When colleagues bake cakes or biscuits and share them, it no doubt boosts both the giver and the receiver. Employees in Sweden seem to believe this is true: Fika is a daily social event based around sharing food at work – mainly cakes and other sweet dishes. But Fika involves taking time away from the desktop or workbench to engage with colleagues over food. Eating together like this has been shown to have benefits ranging from more positive feelings about the workplace and better mental health to improved team working.

Let them eat cake

Indeed, much of the discussion in the wake of Jebb’s comments has focused on people’s inability to resist eating cake or biscuits that have been left out. This is possibly more of a danger when people set up cake or snack desks or areas and simply leave food there for people to help themselves throughout the day.

And employees also face other food-related pressures that should be more of a priority for governments and companies. Some research shows staff are often too stressed to take time to make healthy food choices at work. One way of stopping this is to ensure that there are options for staff to eat while at work, either on-site or through off-site provision.

The UK has a history of “workers’ canteens” originating during the second world war when it was compulsory for businesses employing more than 250 people to have somewhere for everyone to eat.
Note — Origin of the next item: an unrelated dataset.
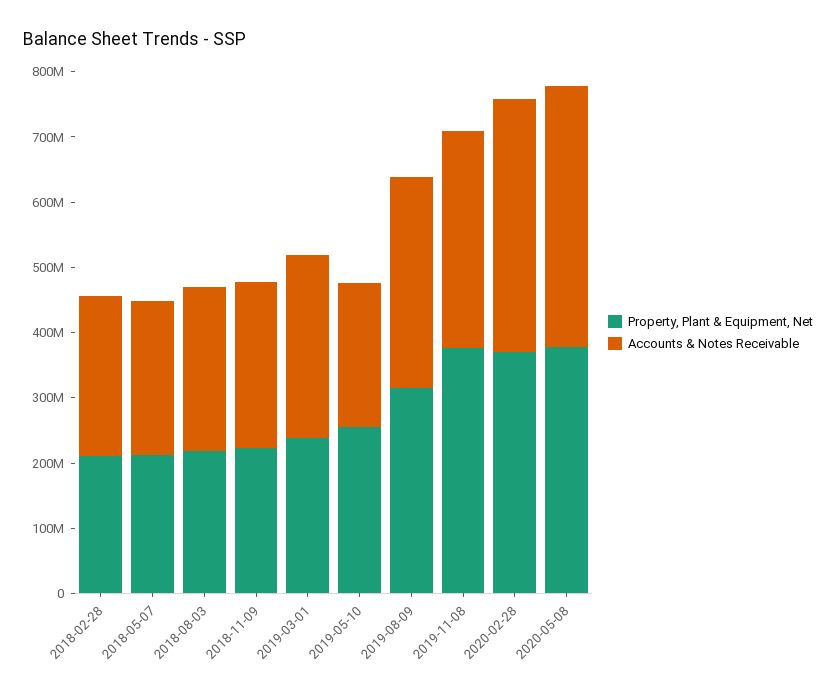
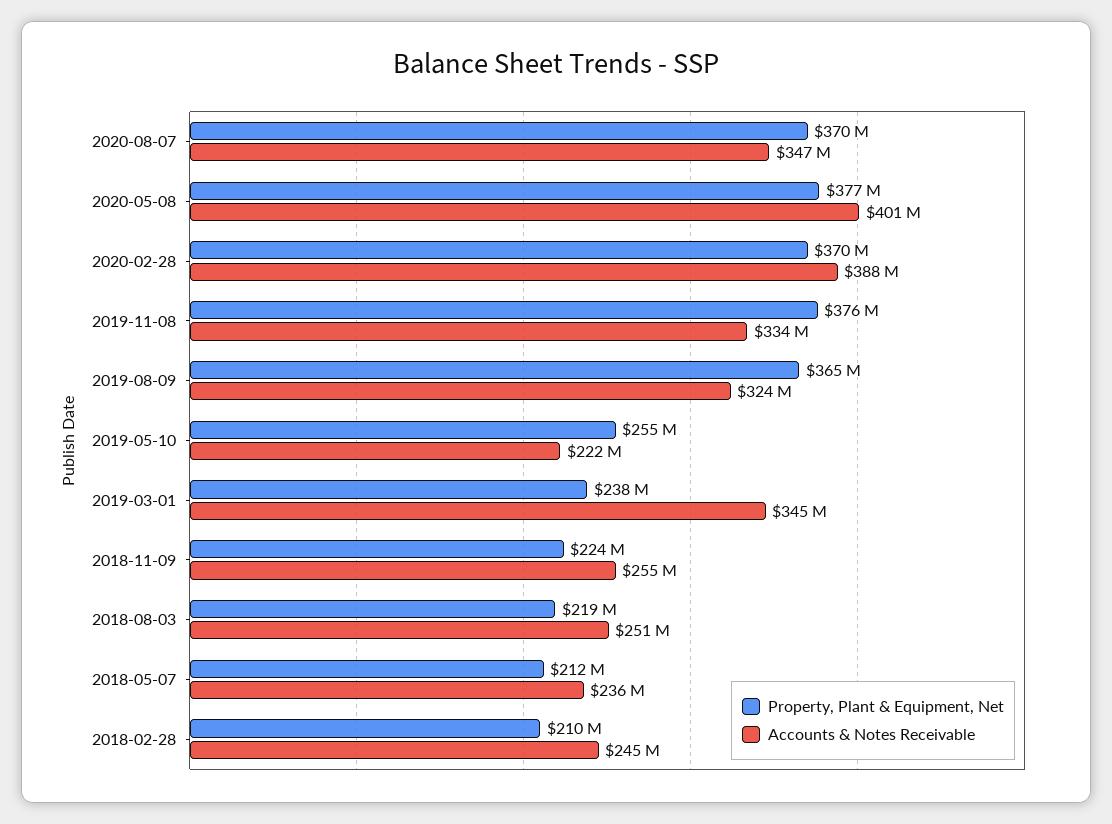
Accounts & Notes Receivable, 2019-03-01: 280000000 -> 345000000
Property, Plant & Equipment, Net, 2019-08-09: 320000000 -> 365000000
Property, Plant & Equipment, Net, 2020-08-07: none -> 370000000
Accounts & Notes Receivable, 2020-08-07: none -> 347000000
In the 1950s, canteens in the workplace started to become less popular, often due to changing tastes, negative experiences of past “institutional catering”, lack of choice, as well as the loss of government subsidies.
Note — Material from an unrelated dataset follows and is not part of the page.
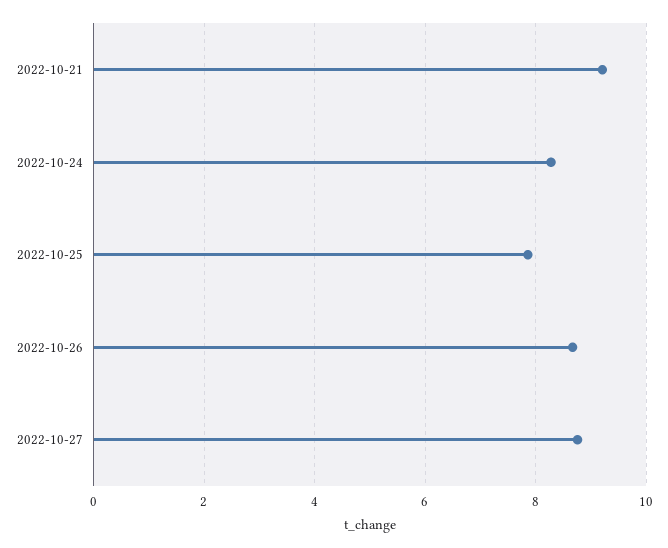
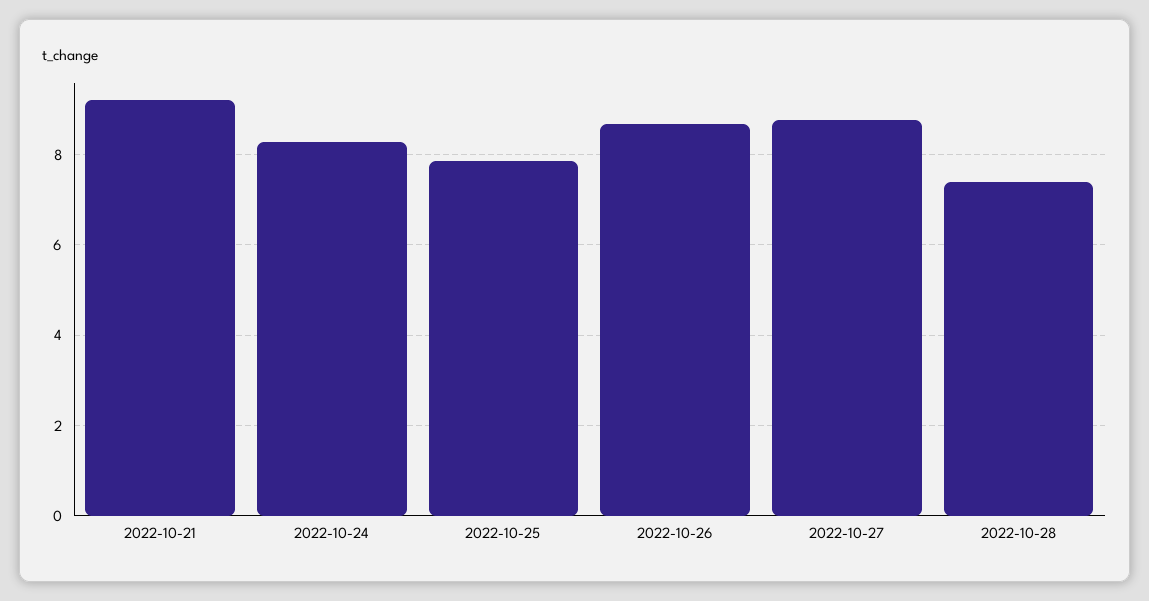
2022-10-28: none -> 7.4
Ticket restaurants no longer exist in the UK, where they originated, but such schemes still operate in 50 countries worldwide. This kind of initiative works well for places of employment without a canteen or designated eating area. Some governments even recognise it as a tax-deductible benefit so employers can claim a tax reduction for the provision of the voucher.

Eating at your desk

In many countries, including the UK, workplace eating habits have also changed over time. Fewer people now take an hour-long lunch break. A 2021 survey of 133 UK companies found that 6% of workers in the UK regularly skip lunch. And as the British entrepreneur Alan Sugar reportedly said when discussing employee eating habits at his computer company, as far back as 1987:

“At Amstrad the staff start early and finish late. Nobody takes lunches – they may get a sandwich slung on their desk.”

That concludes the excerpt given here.